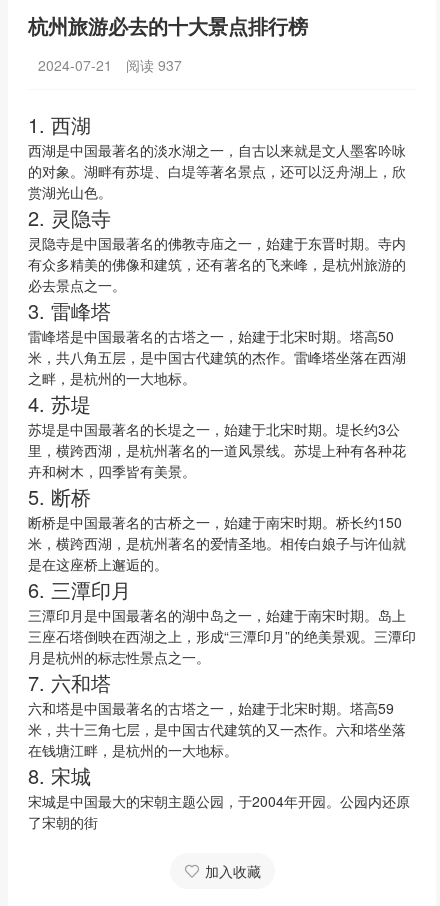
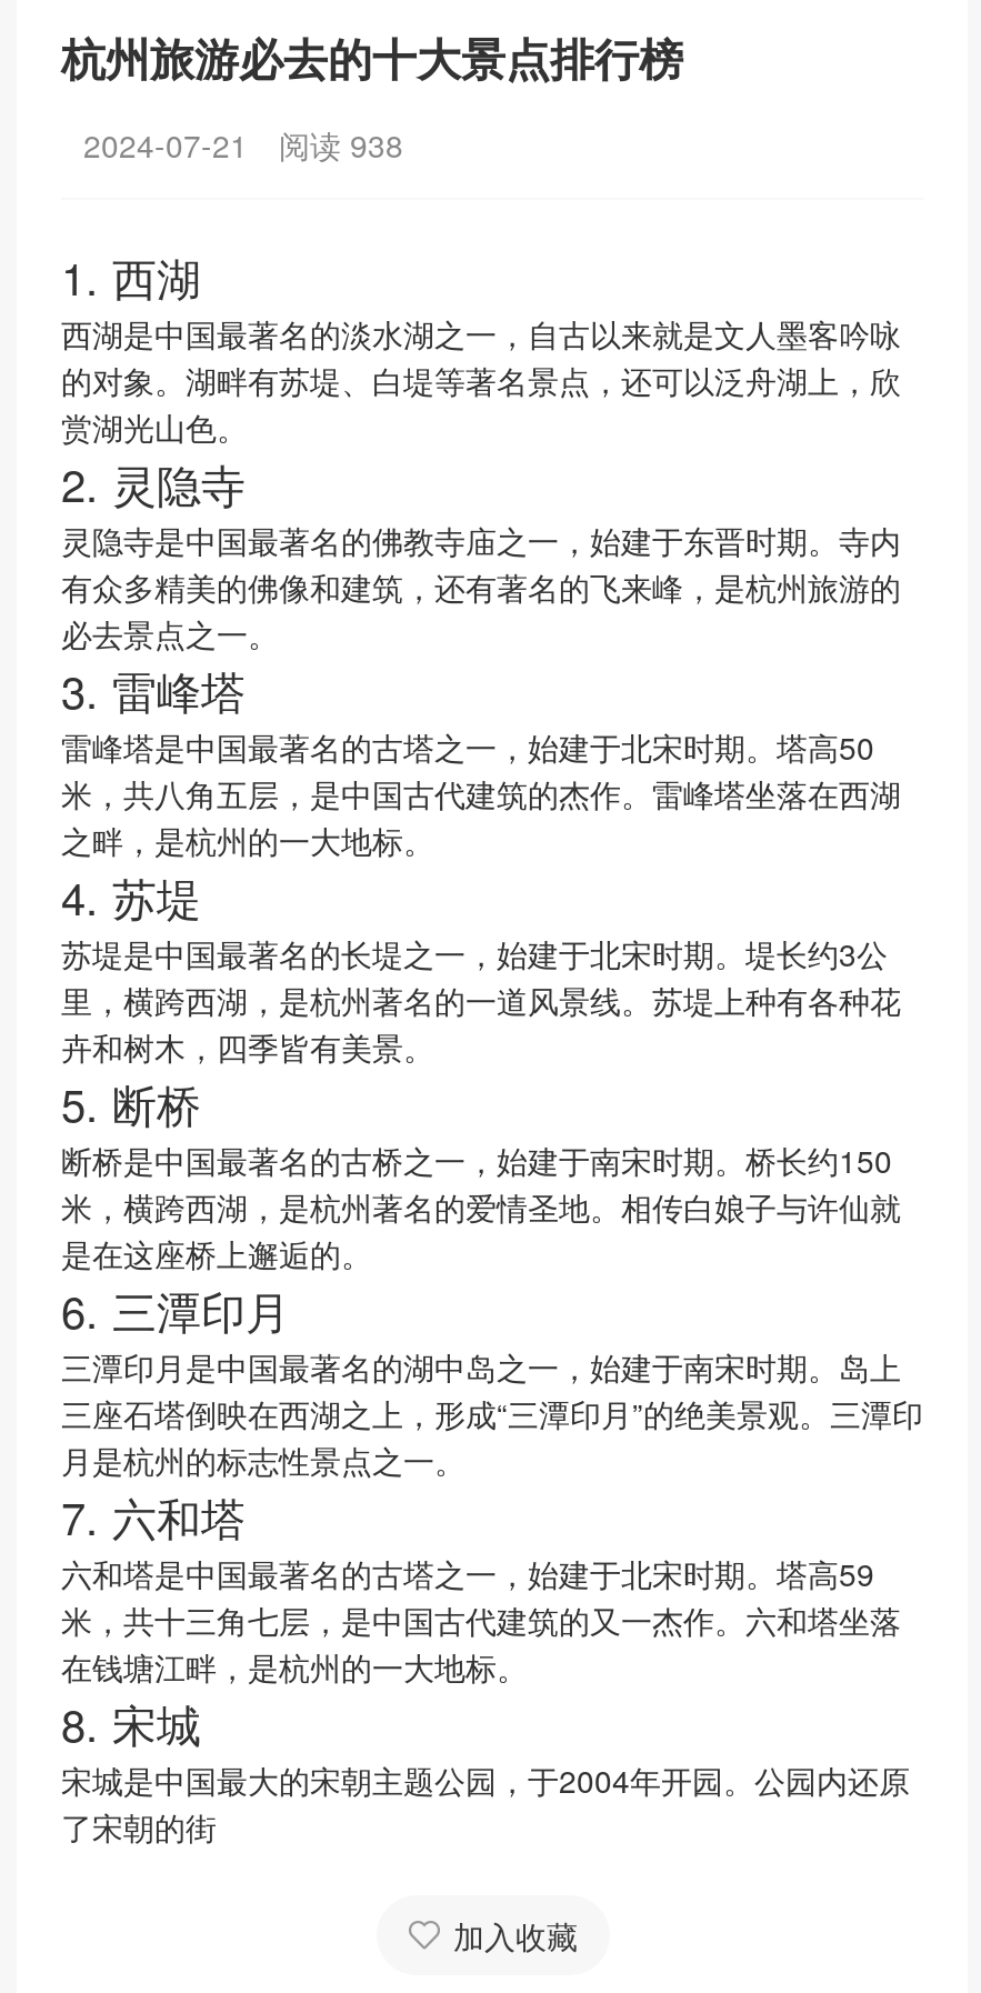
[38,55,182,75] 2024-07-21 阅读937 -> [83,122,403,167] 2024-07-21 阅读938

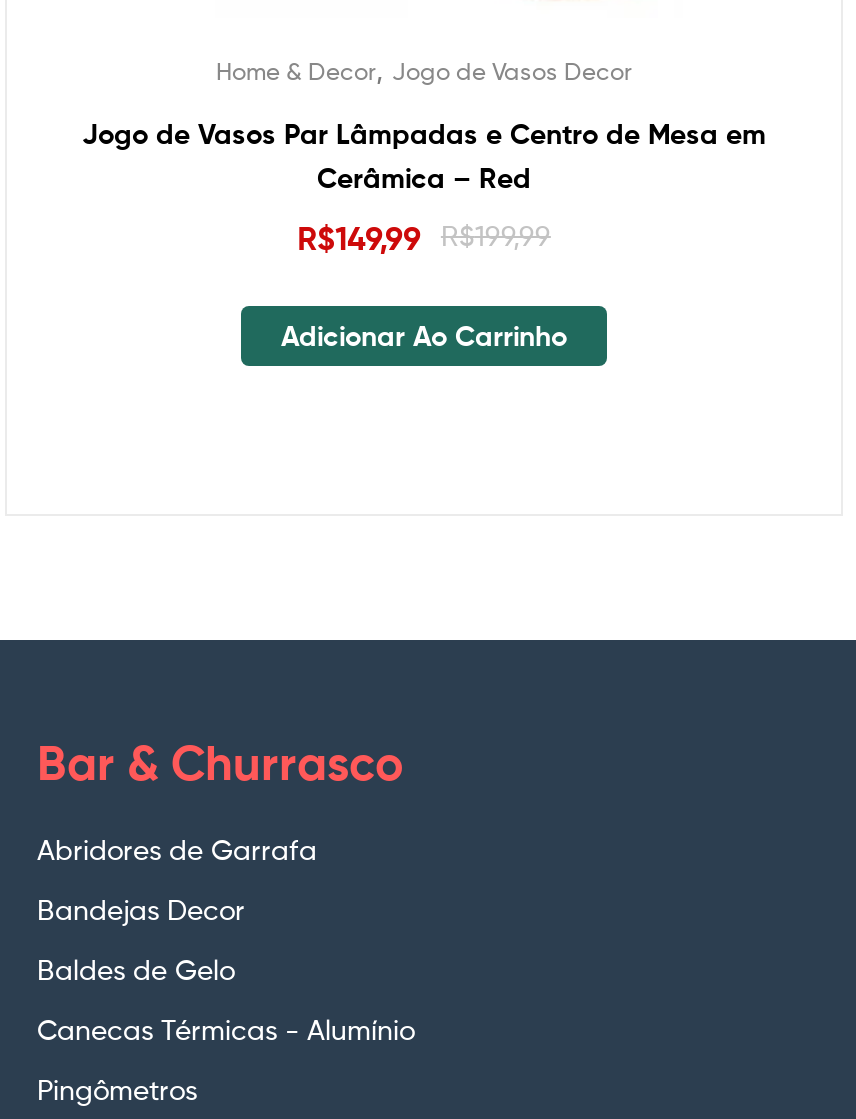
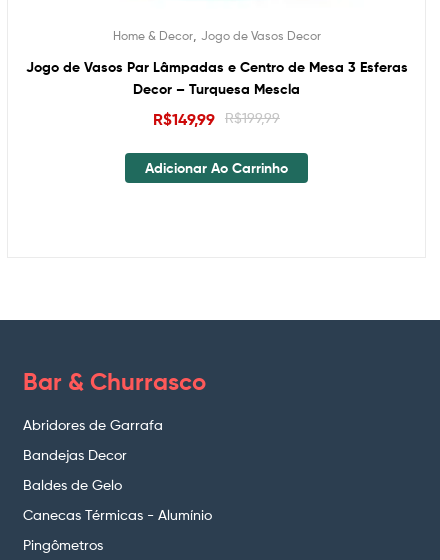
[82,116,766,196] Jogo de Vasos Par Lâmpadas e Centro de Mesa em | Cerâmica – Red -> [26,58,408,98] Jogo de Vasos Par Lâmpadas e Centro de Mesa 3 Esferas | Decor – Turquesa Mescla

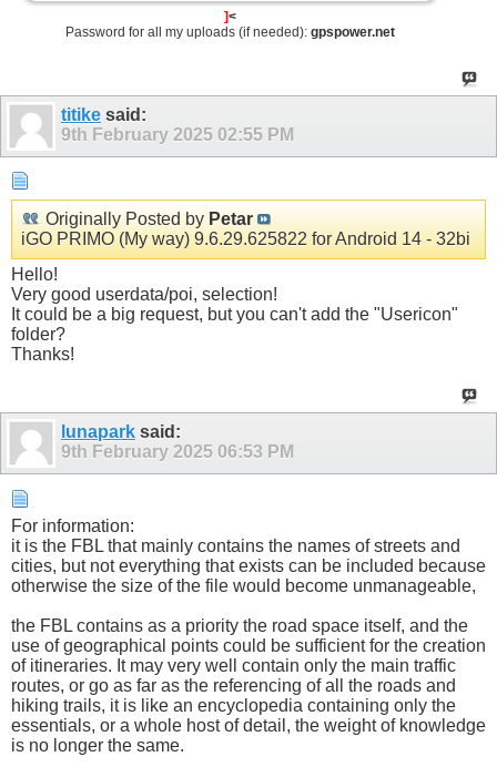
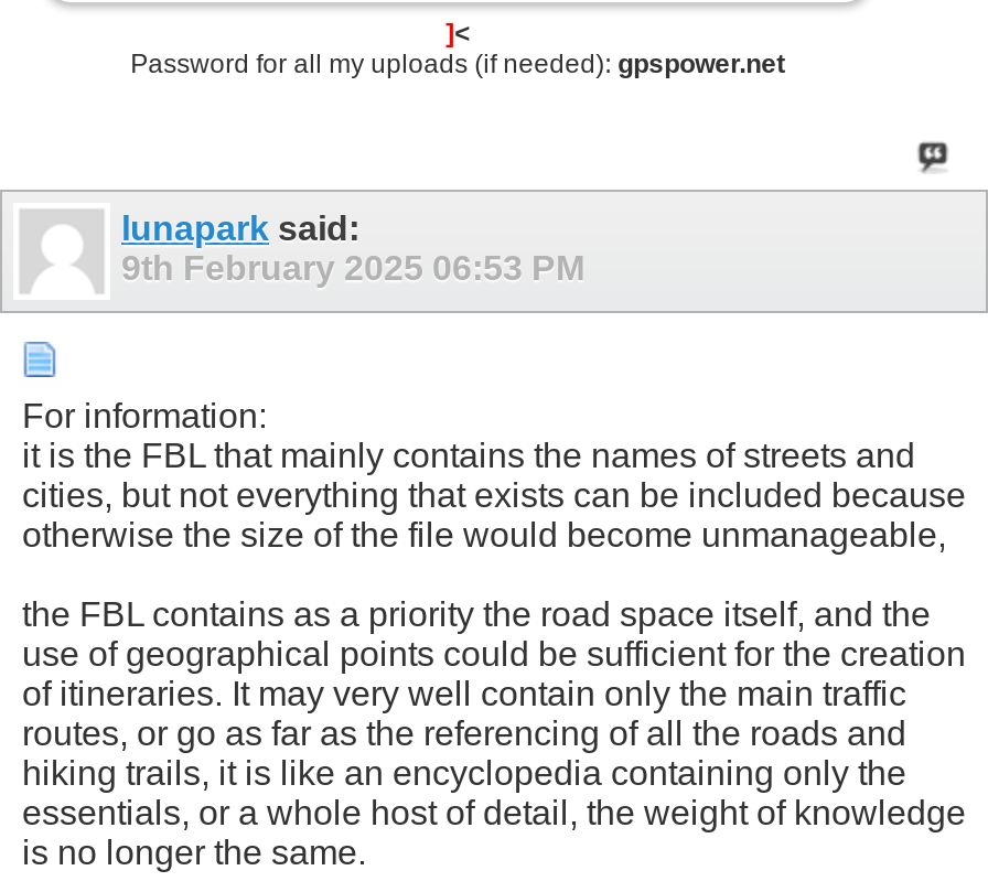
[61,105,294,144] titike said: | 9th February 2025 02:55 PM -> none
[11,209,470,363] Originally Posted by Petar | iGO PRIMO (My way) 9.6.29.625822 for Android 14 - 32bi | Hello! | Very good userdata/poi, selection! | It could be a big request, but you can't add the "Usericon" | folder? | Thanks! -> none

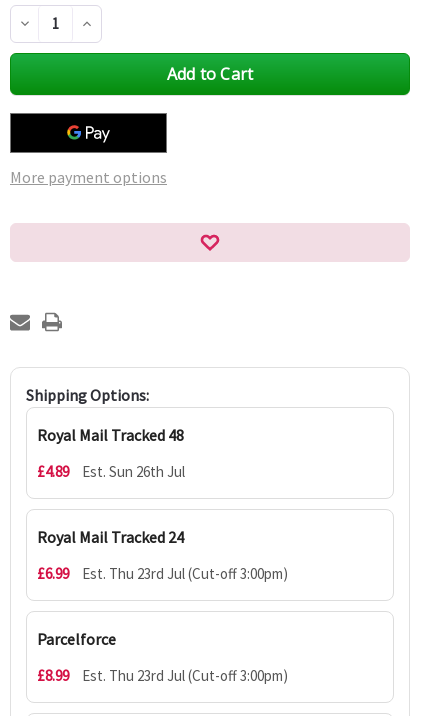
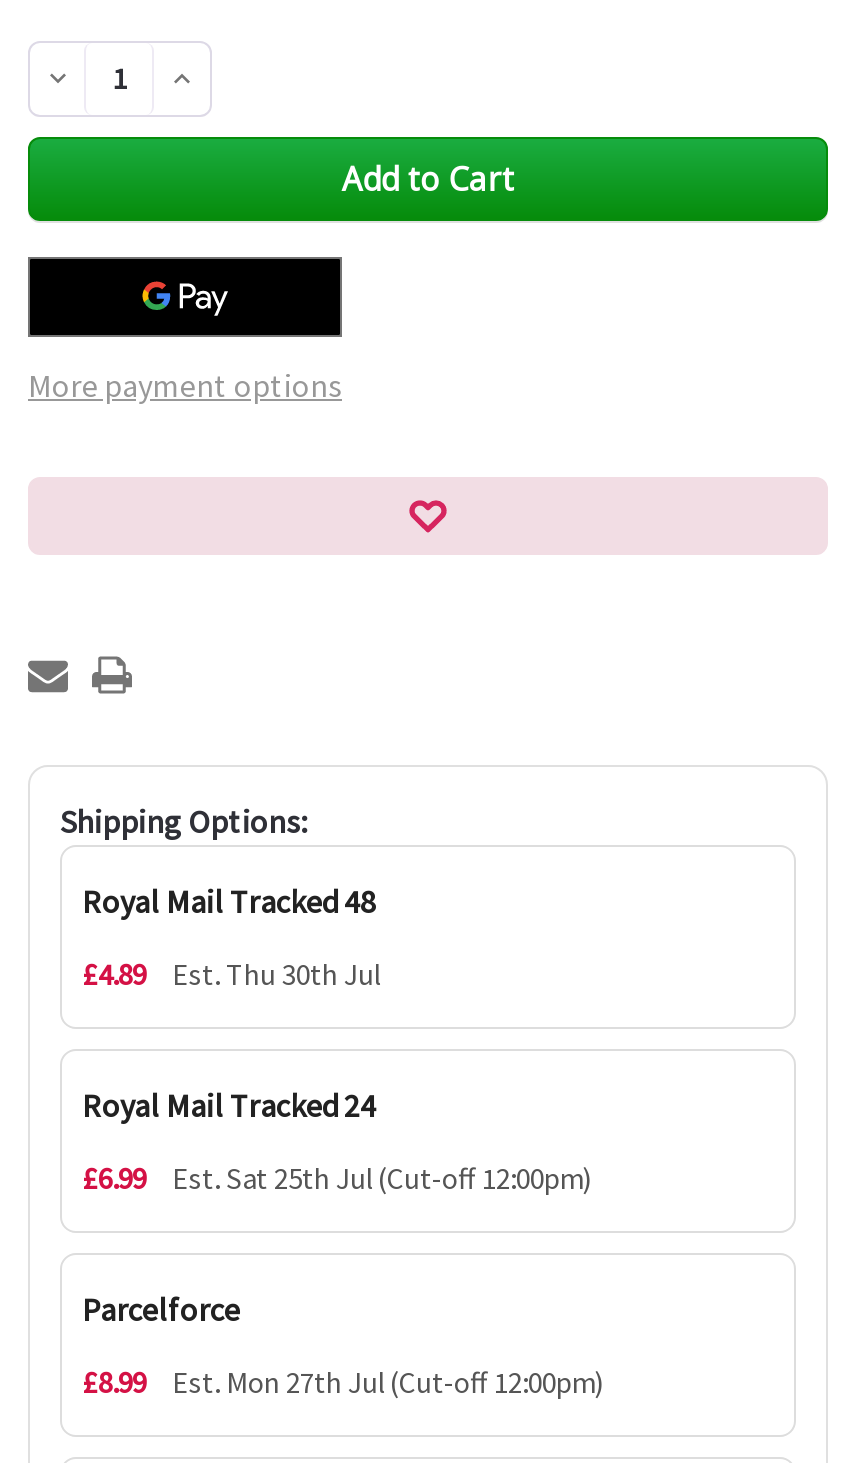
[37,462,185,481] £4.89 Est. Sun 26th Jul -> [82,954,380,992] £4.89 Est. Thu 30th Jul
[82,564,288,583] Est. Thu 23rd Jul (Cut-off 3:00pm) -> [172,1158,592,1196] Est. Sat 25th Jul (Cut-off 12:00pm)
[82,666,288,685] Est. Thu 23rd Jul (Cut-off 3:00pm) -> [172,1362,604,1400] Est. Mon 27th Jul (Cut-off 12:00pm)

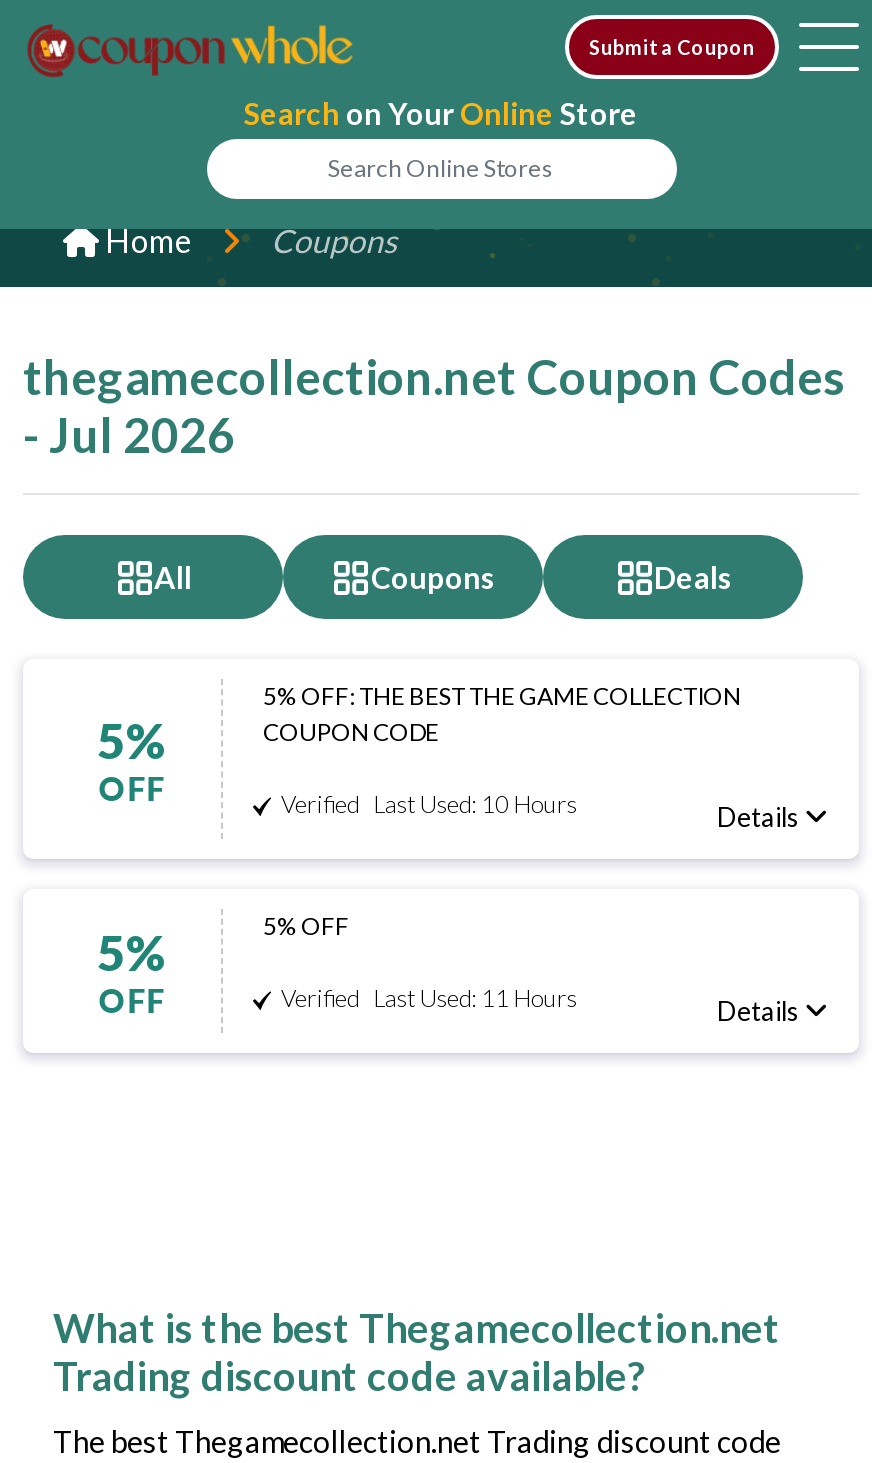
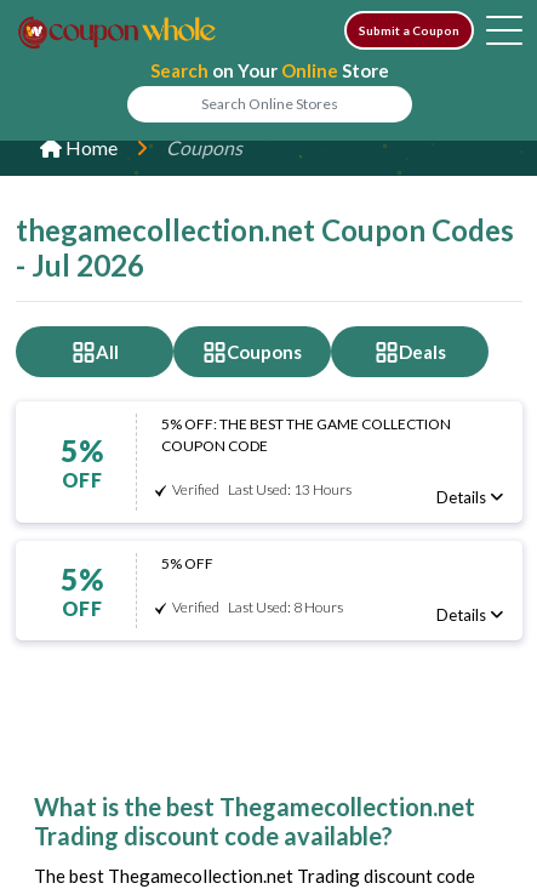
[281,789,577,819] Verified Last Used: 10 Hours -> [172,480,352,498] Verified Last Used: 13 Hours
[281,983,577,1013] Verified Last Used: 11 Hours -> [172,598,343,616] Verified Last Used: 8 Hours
○ ○ ○ ○
• **Your instructions**
In the data above, start at the line holding "[82,116,766,196] Jogo de" and stop after the line holding "[61,105,294,144] titike said: |"; write out those lines exactly, without pictures.

• **Solution below**
[82,116,766,196] Jogo de Vasos Par Lâmpadas e Centro de Mesa em | Cerâmica – Red -> [26,58,408,98] Jogo de Vasos Par Lâmpadas e Centro de Mesa 3 Esferas | Decor – Turquesa Mescla

[61,105,294,144] titike said: | 9th February 2025 02:55 PM -> none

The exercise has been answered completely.